CityUHK’s main startup platform is HK Tech 300. It is one of the clearest university startup pathways in Hong Kong because it is built in stages: training, seed funding, angel investment and access to external funding.
The programme is open to CityUHK students, alumni, research staff and members of the public using CityUHK intellectual property or technology.
Best fit: CityUHK is a strong choice for founders who want a step-by-step startup journey with clear funding stages.

HKUST has a broad startup ecosystem with support for students, alumni, researchers and faculty. Its entrepreneurship pathway covers idea exploration, prototyping, MVP testing, research commercialization and investment.
The university’s startup support is especially strong for technology companies, deep tech projects and teams commercialising HKUST research.
Best fit: HKUST is especially useful for tech startups, deep tech teams and founders who need a route from prototype to commercialization.

PolyU’s startup support is practical and product-focused. Its programmes cover early ideas, seed-stage teams, Greater Bay Area expansion, translational research and investment.
This makes PolyU a good fit for founders working on engineering, hardware, applied technology, social impact or commercialization of university research.
Best fit: PolyU is well suited for product-led startups, applied technology projects, GBA expansion and founders who want industry-facing support.
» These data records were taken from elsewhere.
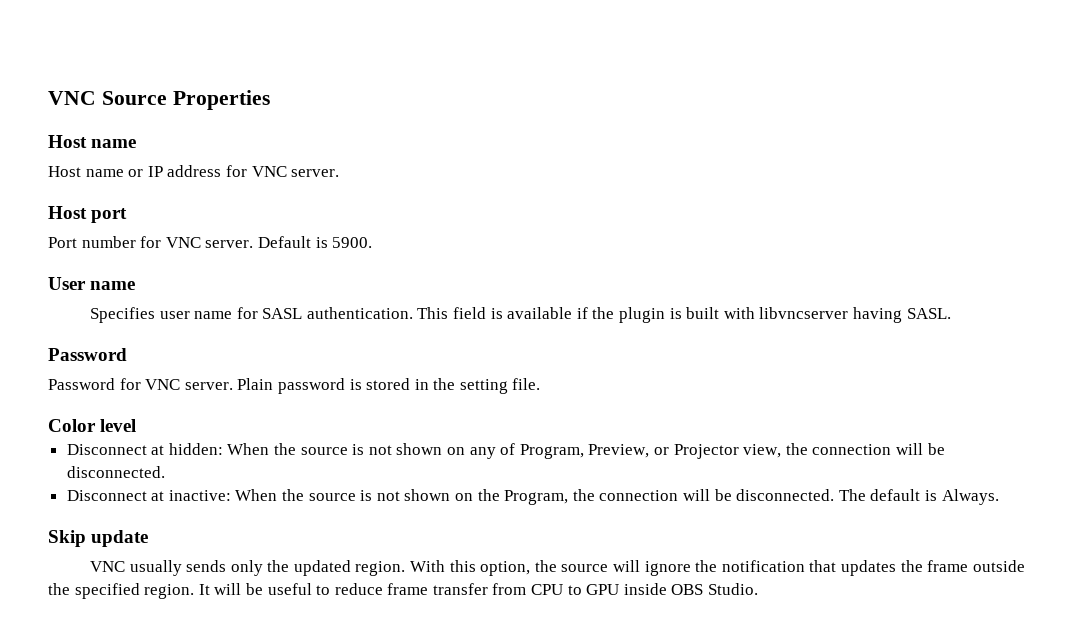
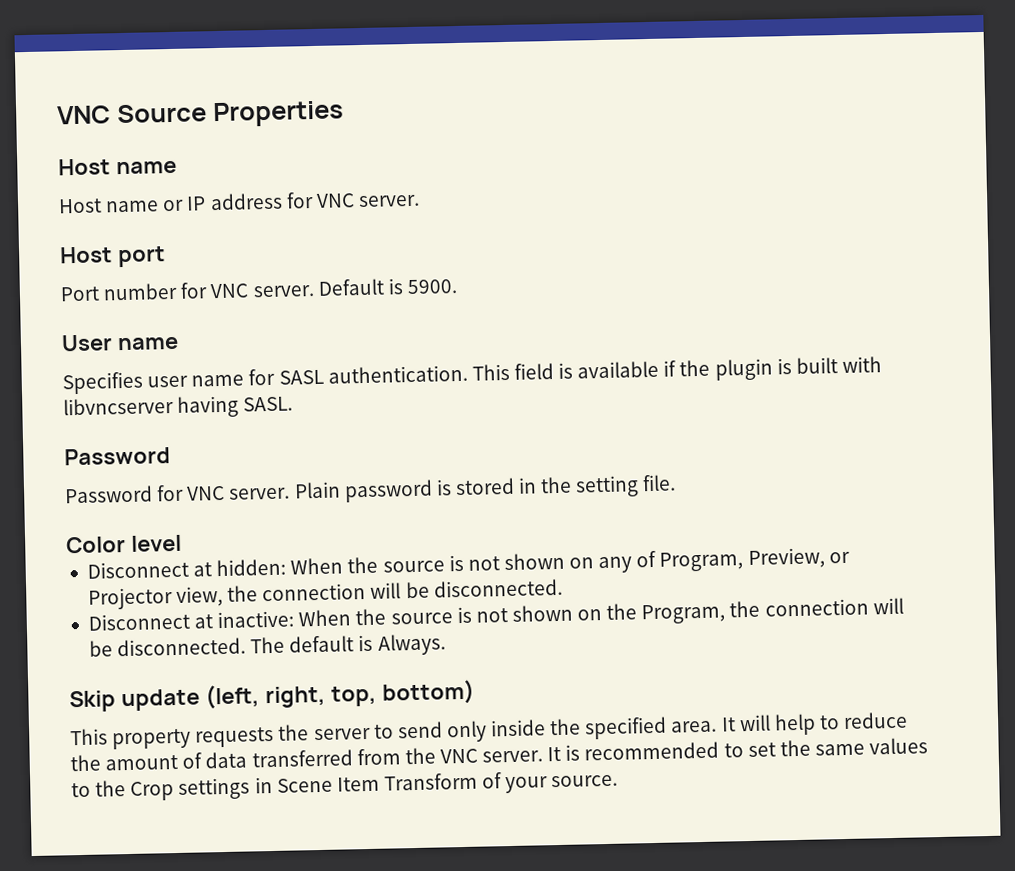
- Skip update
- VNC usually sends only the updated region. With this option, the source will ignore the notification that updates the frame outside the specified region.
+ Skip update (left, right, top, bottom)
+ This property requests the server to send only inside the specified area.
- It will be useful to reduce frame transfer from CPU to GPU inside OBS Studio.
+ It will help to reduce the amount of data transferred from the VNC server. It is recommended to set the same values to the Crop settings in Scene Item Transform of your source.

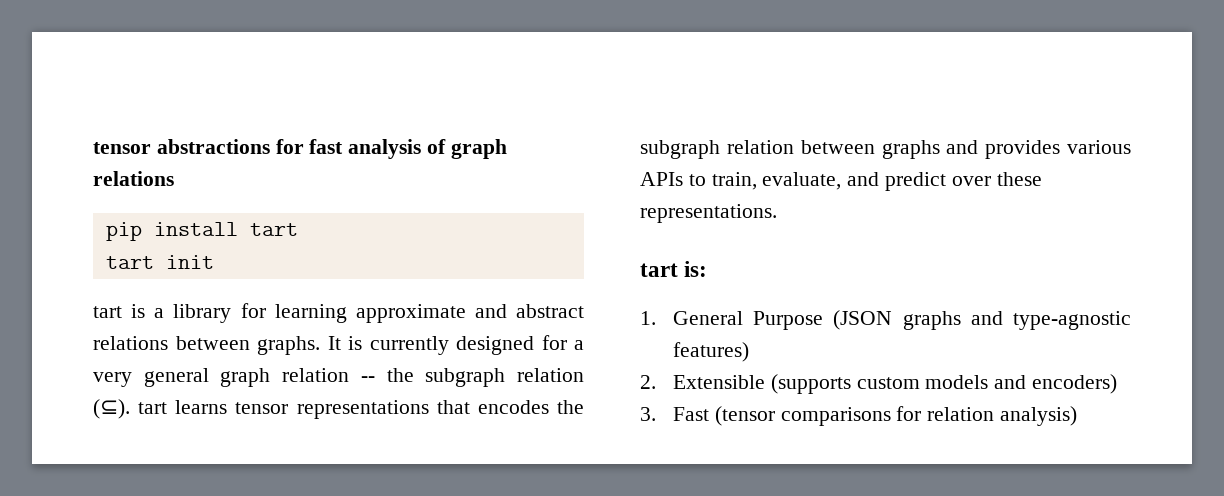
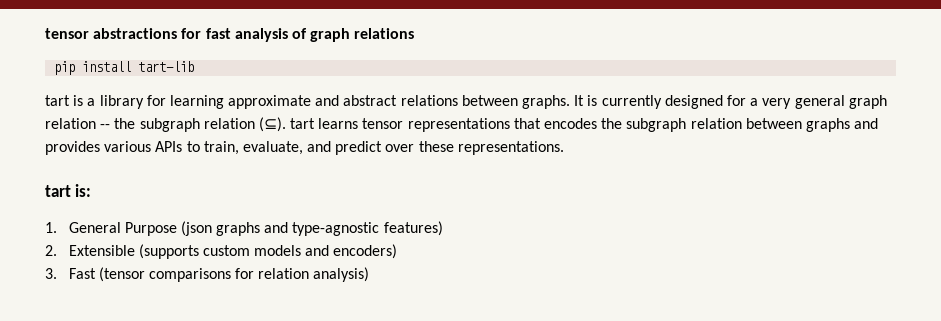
- pip install tart
- tart init
+ pip install tart-lib
- 1. General Purpose (JSON graphs and type-agnostic features)
+ 1. General Purpose (json graphs and type-agnostic features)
CUHK offers support for student founders, researchers and alumni through the Pi Centre and the Knowledge Transfer Office. Its ecosystem covers pre-incubation, TSSSU funding, early translational research, social impact projects and Greater Bay Area entrepreneurship.
CUHK is especially useful for students who want to start with an idea and later move into funding, mentorship or external incubation.
Best fit: CUHK is a good starting point for student founders who need pre-incubation support, and for researchers moving early-stage ideas toward commercial use.
There is no single best programme for every founder. The right choice depends on your stage, your university connection and the type of startup you are building.
Hong Kong’s university startup ecosystem is bigger than many founders realize. If you are a student, alumnus, researcher or university-linked founder, your campus may already offer a route into funding, mentorship, workspace and incubation.
The key is to choose a programme that matches your current stage. Some founders should start with idea validation. Others may be ready for seed funding, TSSSU support or investment.
Before applying, check the latest deadline and eligibility rules on the official university page. These programmes change often, and some funding rounds open only once or twice a year.